The Day The Earth Stood Still is a 1951 black-and-white science fiction movie based on the short story Farewell to the Master. The Human Alien Klaatu lands in Washington DC (in a classic Flying Saucer) during the Cold War era. The paranoid military shoots him, prompting his robot Gort to go on a rampage. Klaatu stops Gort, then tells the President of a message for all the world's leaders (who can't agree on a meeting place). Klaatu later escapes to live among the people of Earth and learns of their penchant for war—but also of their message of peace and understanding.

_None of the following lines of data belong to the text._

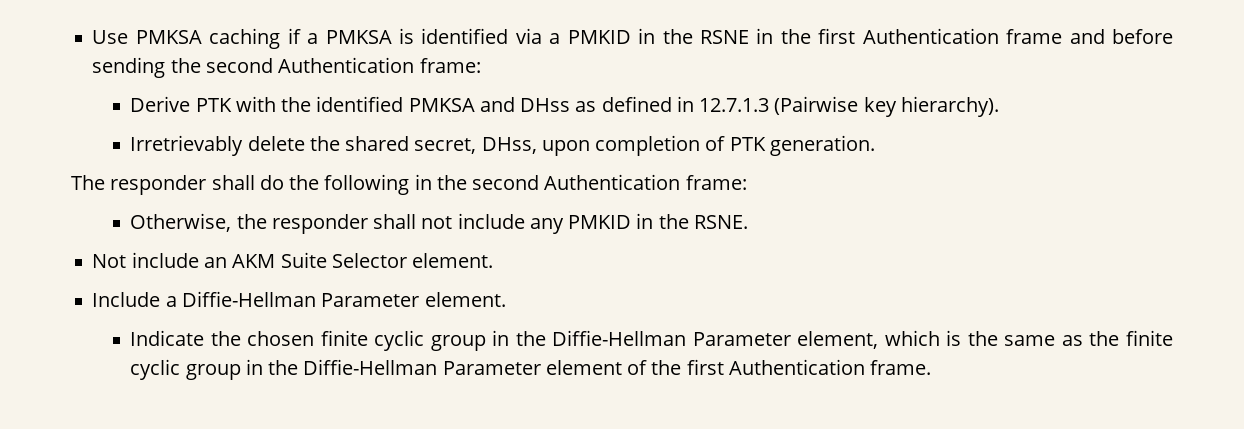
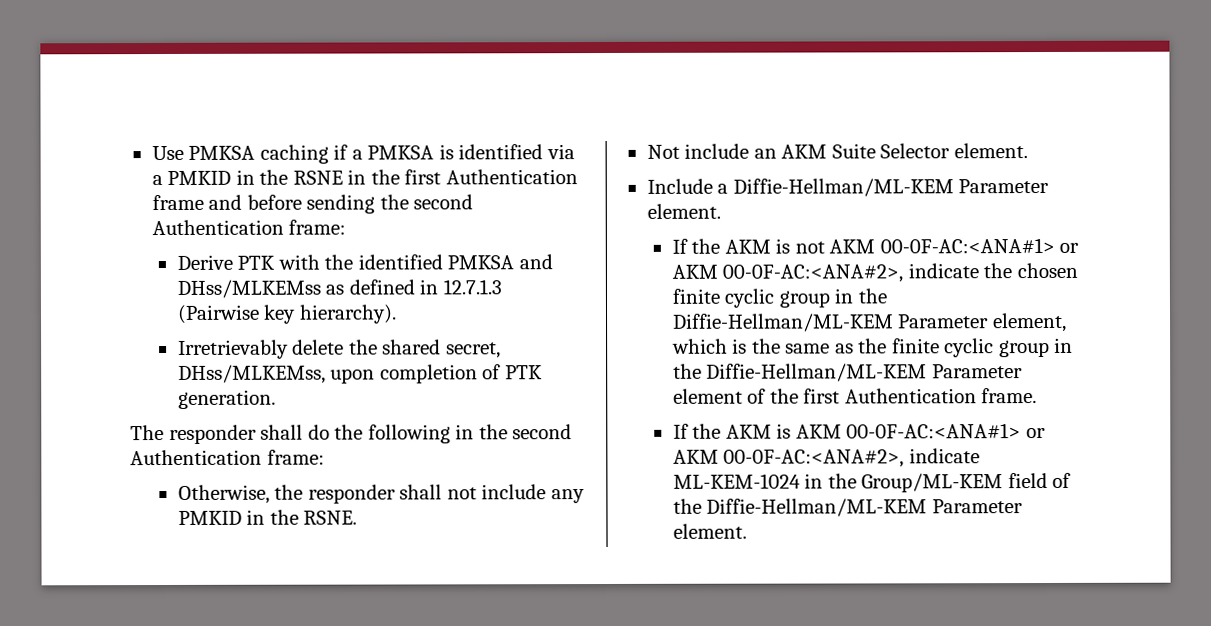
- Derive PTK with the identified PMKSA and DHss as defined in 12.7.1.3 (Pairwise key hierarchy).
+ Derive PTK with the identified PMKSA and DHss/MLKEMss as defined in 12.7.1.3 (Pairwise key hierarchy).
- Irretrievably delete the shared secret, DHss, upon completion of PTK generation.
+ Irretrievably delete the shared secret, DHss/MLKEMss, upon completion of PTK generation.
- Include a Diffie-Hellman Parameter element.
+ Include a Diffie-Hellman/ML-KEM Parameter element.
- Indicate the chosen finite cyclic group in the Diffie-Hellman Parameter element, which is the same as the finite cyclic group in the Diffie-Hellman Parameter element of the first Authentication frame.
+ If the AKM is not AKM 00-0F-AC:<ANA#1> or AKM 00-0F-AC:<ANA#2>, indicate the chosen finite cyclic group in the Diffie-Hellman/ML-KEM Parameter element, which is the same as the finite cyclic group in the Diffie-Hellman/ML-KEM Parameter element of the first Authentication frame.
+ If the AKM is AKM 00-0F-AC:<ANA#1> or AKM 00-0F-AC:<ANA#2>, indicate ML-KEM-1024 in the Group/ML-KEM field of the Diffie-Hellman/ML-KEM Parameter element.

As a demonstration of power, Klaatu freezes everything mechanical in the entire world (except for airplanes in flight and hospital electronics) for exactly half an hour. (This is the event referred to in the title, though nobody calls it such within the story.) The military takes this as a sign of hostile intent and responds by hunting Klaatu down and killing him. Shortly before they catch up with him, Klaatu gives one of his newfound human friends, Helen, a message to deliver to Gort in his own language: "Klaatu Barada Nikto." Gort re-activates upon Klaatu's death and begins destroying the city, but Helen's message diverts Gort into retrieving Klaatu's body. The robot temporarily revives Klaatu, who tells the people of Earth of Gort's true purpose: he, and other robots like him, were built to enforce peace in the galaxy—and if humans bring their warlike ways into space, they will be destroyed. Klaatu leaves Earth with a simple phrase to mull over: "The choice is yours."

This film's plot was copied in the extremely similar (yet hilarious) Plan 9 from Outer Space.

A 2008 remake starred Keanu Reeves in the role of Klaatu; you can see the plot of the remake as recapped by a Bum in this video on Bum Reviews.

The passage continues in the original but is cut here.